Giovedý 04 Marzo16:49:30
Android
 | 
iOs
 | 
Mobile

Rimini Calcio, mister Mastronicola: 'Ho sbagliato, mi scuso con tutti. Ora dimostriamo il nostro valore'

Sabato in anticipo al Neri il R. Forte Querceta: mezza squadra indisponibile. Si torna alla difesa a tre

ASCOLTA L'AUDIO
Sport Rimini | 17:20 - 19 Febbraio 2021 Alessandro Mastronicola tornerà domani (sabato 20 febbraio) sulla panchina del Rimini Alessandro Mastronicola tornerà domani (sabato 20 febbraio) sulla panchina del Rimini.

Anticipo contro il Real Forte Querceta per il Rimini sabato al Romeo Neri (ore 14,30). Un match che segna il ritorno a sorpresa di Alessandro Mastronicola sulla panchina biancorossa dopo le dimissioni all’indomani del pareggio di Mezzolara contrassegnato dal faccia a faccia, per usare un eufemismo, con Abel Gigli nel riscaldamento della partita. Ora il giocatore è stato messo ai margini della rosa su richiesta del tecnico e non c'è neppure il ds Tamai, dimissionario.
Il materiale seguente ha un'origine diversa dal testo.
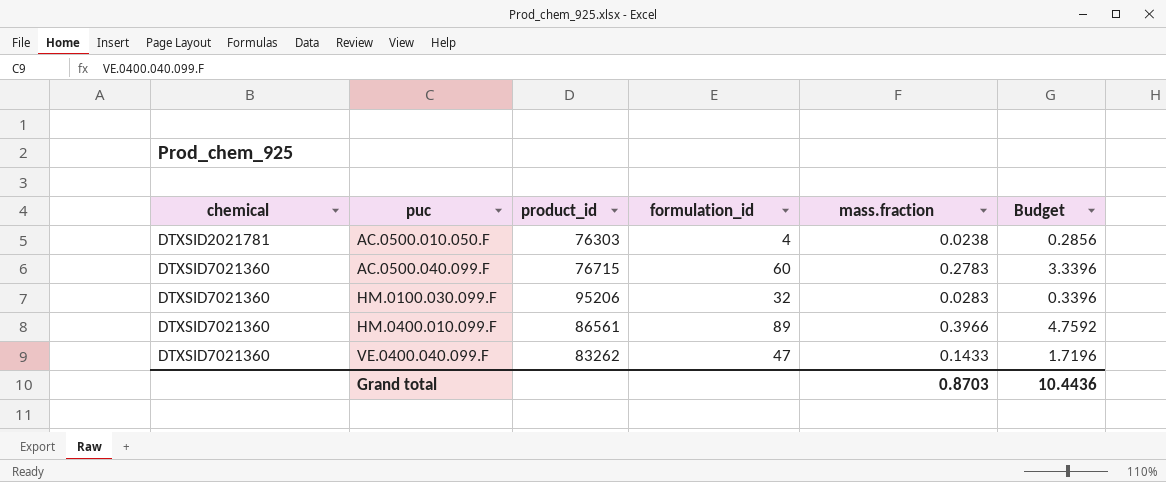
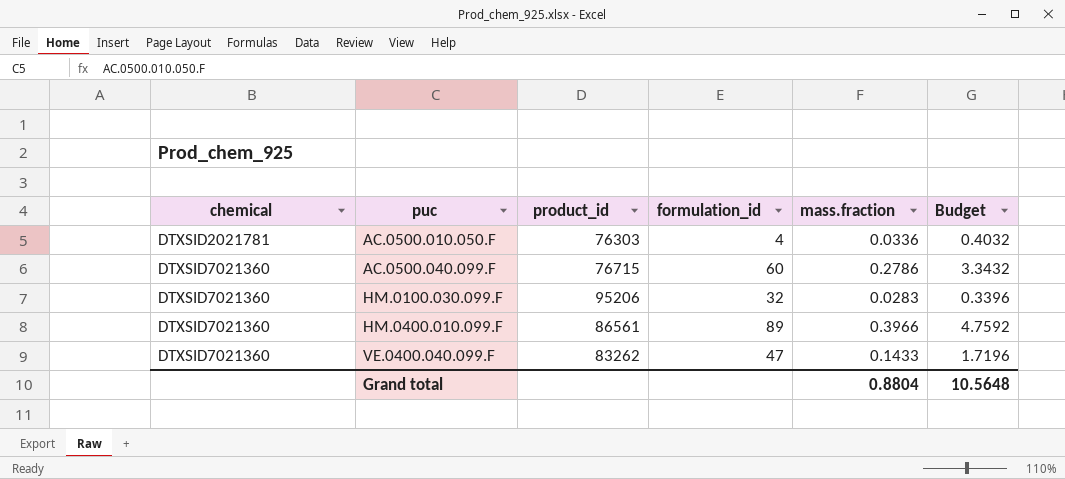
AC.0500.010.050.F | mass.fraction: 0.0238 -> 0.0336
AC.0500.010.050.F | Budget: 0.2856 -> 0.4032
AC.0500.040.099.F | mass.fraction: 0.2783 -> 0.2786
AC.0500.040.099.F | Budget: 3.3396 -> 3.3432
Grand total | mass.fraction: 0.8703 -> 0.8804
Grand total | Budget: 10.4436 -> 10.5648

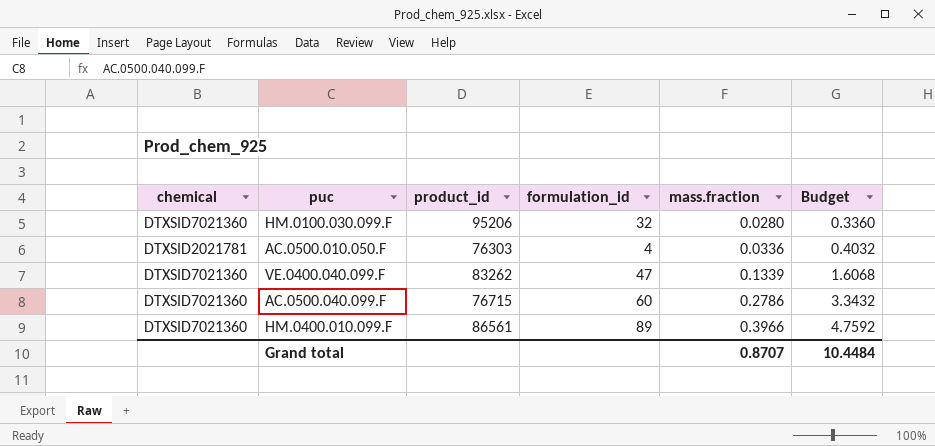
row order: chemical ascending -> mass.fraction ascending
HM.0100.030.099.F | mass.fraction: 0.0283 -> 0.0280
HM.0100.030.099.F | Budget: 0.3396 -> 0.3360
VE.0400.040.099.F | mass.fraction: 0.1433 -> 0.1339
VE.0400.040.099.F | Budget: 1.7196 -> 1.6068
Grand total | mass.fraction: 0.8804 -> 0.8707
Grand total | Budget: 10.5648 -> 10.4484

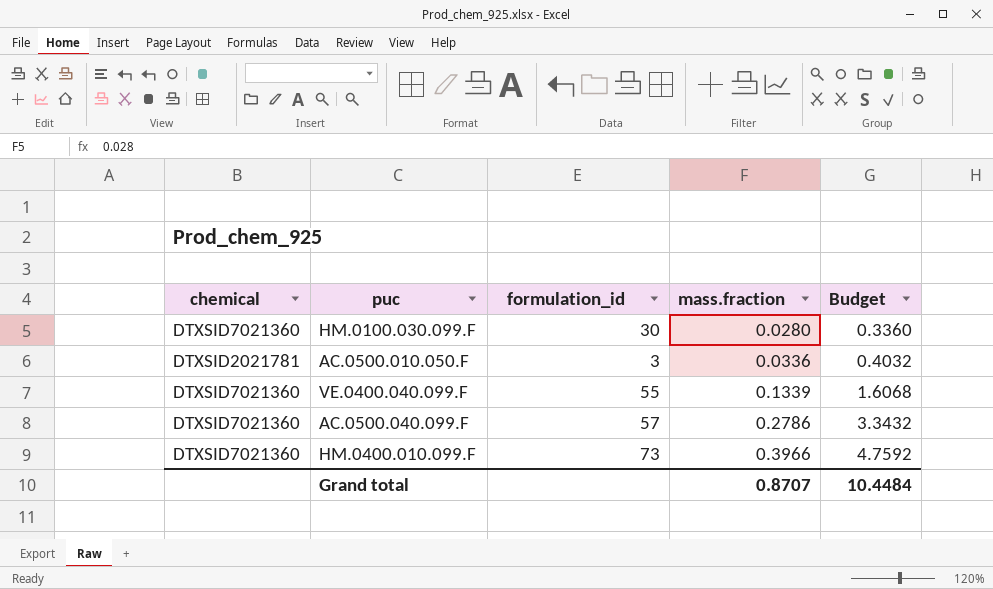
column product_id | position: 3 -> none
HM.0100.030.099.F | formulation_id: 32 -> 30
AC.0500.010.050.F | formulation_id: 4 -> 3
VE.0400.040.099.F | formulation_id: 47 -> 55
AC.0500.040.099.F | formulation_id: 60 -> 57
HM.0400.010.099.F | formulation_id: 89 -> 73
Mastronicola prende il posto di Adrian Ricchiuti (e del DT Ivano Bonetti): vittoria sul Progresso, sconfitta sul campo del Ghivizzano e un pareggio nel derby interno con la Marignanese Cattolica lo score del successore di Mastro.

E' um match complicato (il Rimini ha 23 punti contro i 18 dei toscani con una gara in più da recuperare) per via delle assenze: Casolla, Sambou, Gomis, Capicchioni oltre a Vuthaj squalificato mentre Simoncelli a è mezzo servizio. Canalicchio è tornato a disposizione dopo il lungo stop. Le scelte sono quasi obbligate. Scontato il ritorno della difesa a tre.

Il tecnico esordisce con le scuse. “Devo le scuse a tutti, il mio è stato un gesto da condannare. Ho creato danni a tutti: alla mia famiglia, a mio figlio, a chi guarda a questo sport come quello che deve essere. Quando ami qualcosa come io amo il Rimini, può succedere anche questo. Ma adesso non è più il tempo di pensare al passato, c’è da raccogliere i cocci caduti. Oggi dobbiamo pensare a questo e a nient’altro”.

Quando è arrivata la chiamata del presidente Alfredo Rota?

“La chiamata di Rota è arrivata alle otto di martedì sera e ci siamo visti qua (allo stadio, ndr) direttamente. Mi ha chiesto se ero ancora disponibile e io ho dato la mia disponibilità ponendo delle condizioni (l’esclusione di Gigli, l’allontanamento di Tamai, ndr)”.

Come ha ritrovato lo spogliatoio?

“Tutti siamo sconfitti. Non c’è un vincitore. I ragazzi sono quelli che hanno subito più di tutti. L’ambiente l’ho trovato preoccupato e scosso, bisogna risollevarci in fretta e le gare ufficiali sono quelle che ti danno quest’opportunità. La partita di domani non sarebbe stata facile a prescindere. Noi dobbiamo resettare tutto e cercare il più possibile di lavorare ognuno per se stesso”.

La squadra ha un rendimento insufficiente anche sotto il profilo del gioco. Che analisi ha fatto?

“Io credo che questa squadra abbia subito un po’ troppo più che mettere sotto l’avversario. E’ una squadra il Rimini che non dovrebbe occupare questo posto della classifica. Deve giocare di più per divertirsi, libera di testa. Penso accusi il peso di portare una maglia importante, tutti e i riminesi in particolare, tengono talmente tanto che si sobbarcano di responsabilità che non dovrebbero avere”.

Che cosa le ha chiesto il presidente?

“Di fare le cose per bene. Anche lui, nonostante sia arrivato nel calcio da pochi mesi, ci tiene particolarmente perché si è affezionato tantissimo ai ragazzi. E per lui una sconfitta in campo vuol dire una sconfitta anche per lui. Ha chiesto risultati, che è quello che conta”.

Ci sono stati momenti altrettanto difficili nella sua carriera?

“Da giocatore il play off perso con la Sambenedettese. E’ stato un momento buio, come abbiamo superato quello supereremo questo”.

Cosa chiede a questa seconda parte di stagione?

“Voglio che i ragazzi dimostrino che non sono questi, la stessa cosa vale per me. In questi venti giorni sono stato a casa con mio figlio e con mia moglie. Mi hanno restituito la serenità che avevo perso. Mi sono sobbarcato il peso sulle spalle di tante cose. Poi non sono stato in grado di reggerloe l’ho scaricato su chi mi era vicino, ed erano i ragazzi”.